Our work is close and directly comparable to LERF (Kerr et al., 2023) in terms of assumptions about information available at the training phase and query time. For example, it does not assume a priori knowledge of query categories at training time which is assumed 3D-OVS (Liu et al., 2023).

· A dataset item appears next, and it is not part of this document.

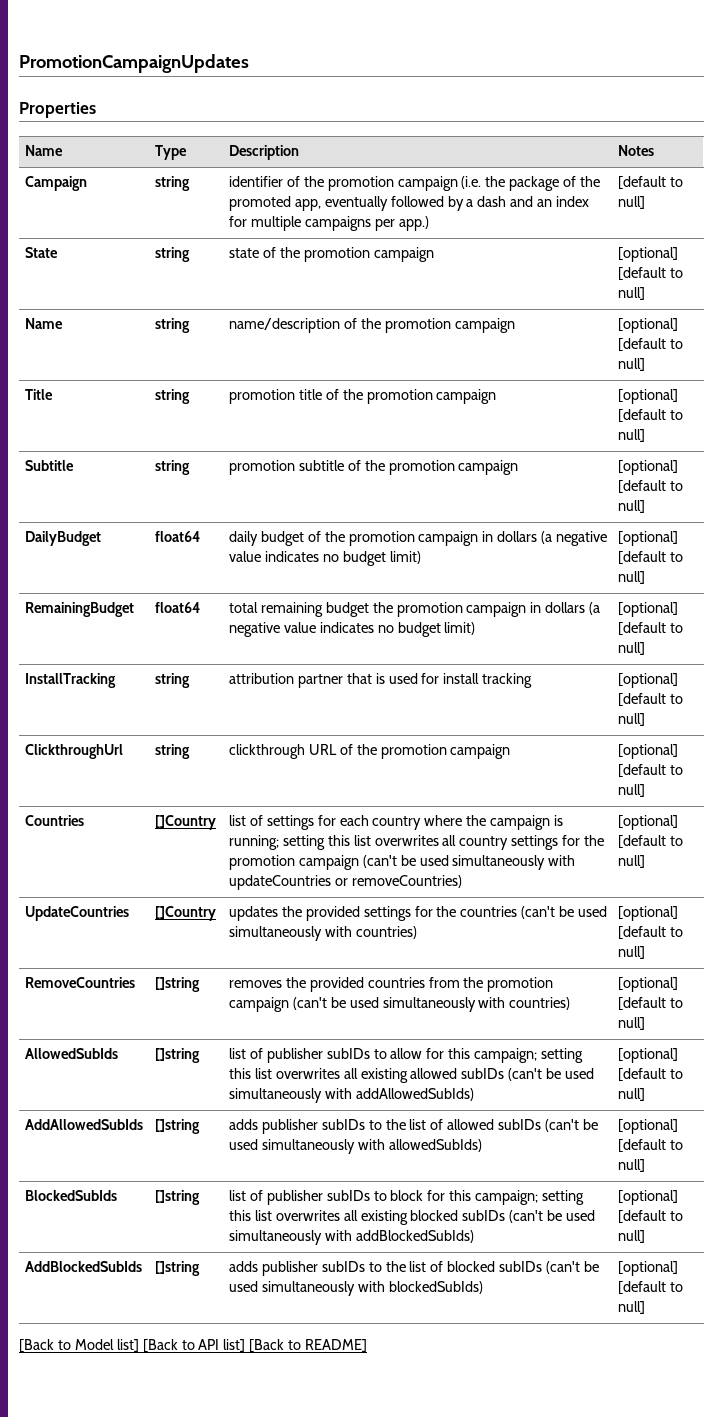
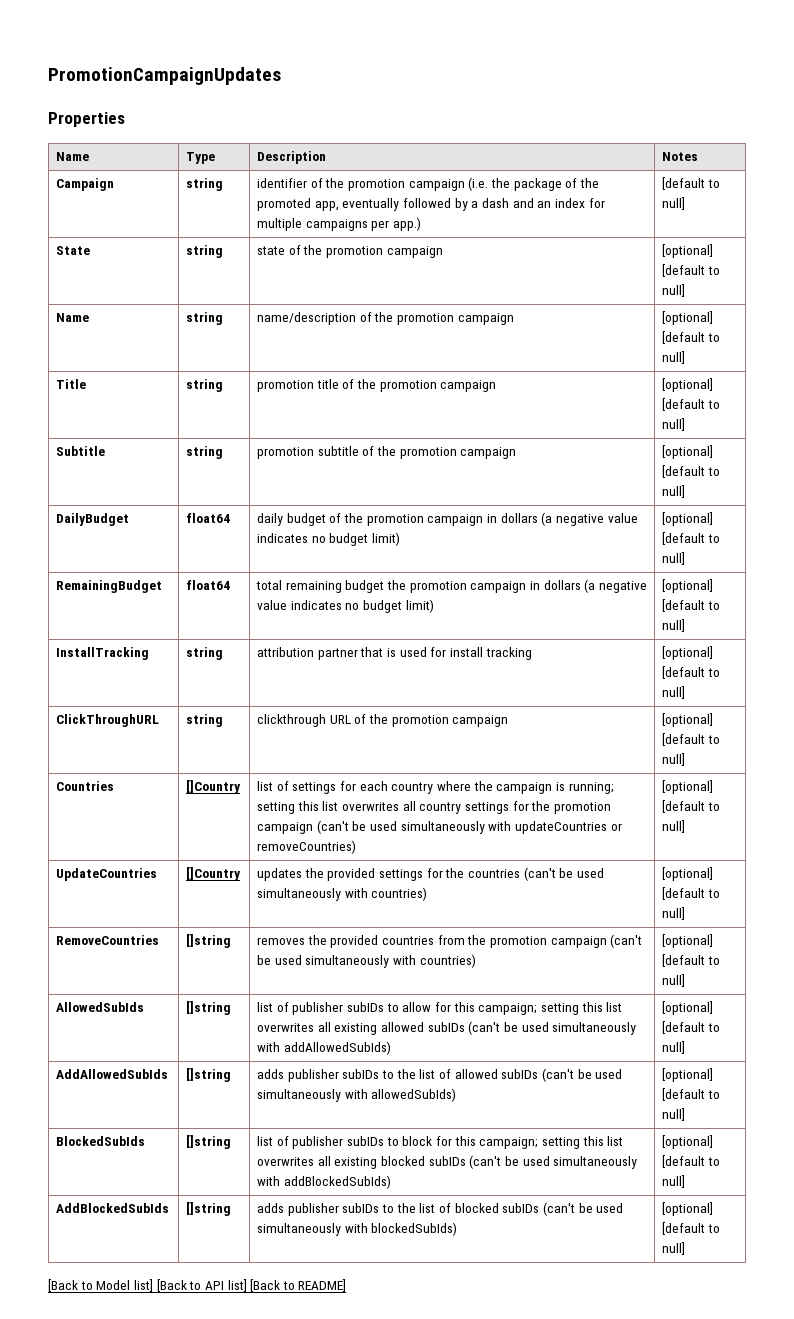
[24,744,123,759] ClickthroughUrl -> [56,714,160,727] ClickThroughURL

Recently, several concurrent works have emerged, addressing similar problems, and the survey papers (Chen & Wang, 2024; Fei et al., 2024) also offer comprehensive overviews of related fields. LEGaussians (Shi et al., 2024) introduces a method for quantizing high-dimensional concatenated CLIP and DINO features into compact ones to conserve memory, and attach to each individual Gaussian. Langsplat (Qin et al., 2024) segments images by SAM (Kirillov et al., 2023) and then inputs hierarchical semantic segments into CLIP model to extract semantic features for the segments. To address memory constraints, Langsplat incorporates a scene-specific language autoencoder to encode CLIP features into lower dimensions, which are also attached to each individual Gaussian. Feature 3DGS (Zhou et al., 2024) distills pixel-aligned features from 2D foundation models, including SAM (Kirillov et al., 2023) and LSeg (Li et al., 2022), into GS by associating each Gaussian with a learnable vector. However, pixel-aligned LSeg suffers from a loss of semantic understanding capability, particularly for long-tail semantics (Kerr et al., 2023). Different from all the aforementioned methods, which attach semantic features to each Gaussian, we propose to seamlessly integrate 3D Gaussian scene representation together with MHE for efficient semantic encodings. Notably, our method does not necessitate additional scene-specific quantization or auto-decoder steps, thereby preserving the semantic features’ representation capability from foundation models.

3 Background Methods

3.1 3D Gaussian Splatting

GS (Kerbl et al., 2023) represents an environment using a set of 3D Gaussians, each defined by a mean \(\mathbf {\mu } \in {\mathbb {R}}^3\), an anisotropic covariance matrix \(\mathbf {\Sigma }\in {\mathbb {R}}^{3\times 3}\), an alpha value \(\alpha \in [0, 1]\) representing opacity, and spherical harmonics coefficients (SH). Given a 3D position \(\mathbf {{\textbf{x}}} \in {\mathbb {R}}^3\), the probability density function of 3D Gaussian is defined as:

$$\begin{aligned} G(\mathbf {{\textbf{x}}})~= e^{-\frac{1}{2}(\mathbf {{\textbf{x}}} - \mathbf {\mu })^{T}\mathbf {\Sigma }^{-1}(\mathbf {{\textbf{x}}} - \mathbf {\mu })} \end{aligned}$$
(1)

where \((\cdot )^{T}\) represents a transpose operation and \((\cdot )^{-1}\) denotes matrix inversion. To render 3D Gaussians in 2D, we project their mean positions by point projection, and project their covariance using the following equation:

$$\begin{aligned} \mathbf {\Sigma }' = {\textbf{J}} {\textbf{W}} ~\mathbf {\Sigma }~{\textbf{W}} ^{T}{\textbf{J}}^{T} \end{aligned}$$
(2)

where \({\textbf{W}} \in {\mathbb {R}}^{3\times 3}\) is the viewing transformation and \({\textbf{J}}\in {\mathbb {R}}^{3\times 3}\) is the Jacobian of the affine approximation of the projective transformation (Zwicker et al., 2001). To optimize covariance matrices, we use an equivalent representation:

$$\begin{aligned} \mathbf {\Sigma }= {\textbf{R}}{\textbf{S}}{\textbf{S}}^T{\textbf{R}}^T \end{aligned}$$
(3)

where \({\textbf{R}} \in {\mathbb {R}}^{3\times 3}\) and \({\textbf{S}} \in {\mathbb {R}}^{3\times 3}\) are rotation and scaling matrices, respectively. GS also includes spherical harmonics coefficients to model the appearance of the scene. Gradients for all parameters are derived explicitly to avoid overhead during training.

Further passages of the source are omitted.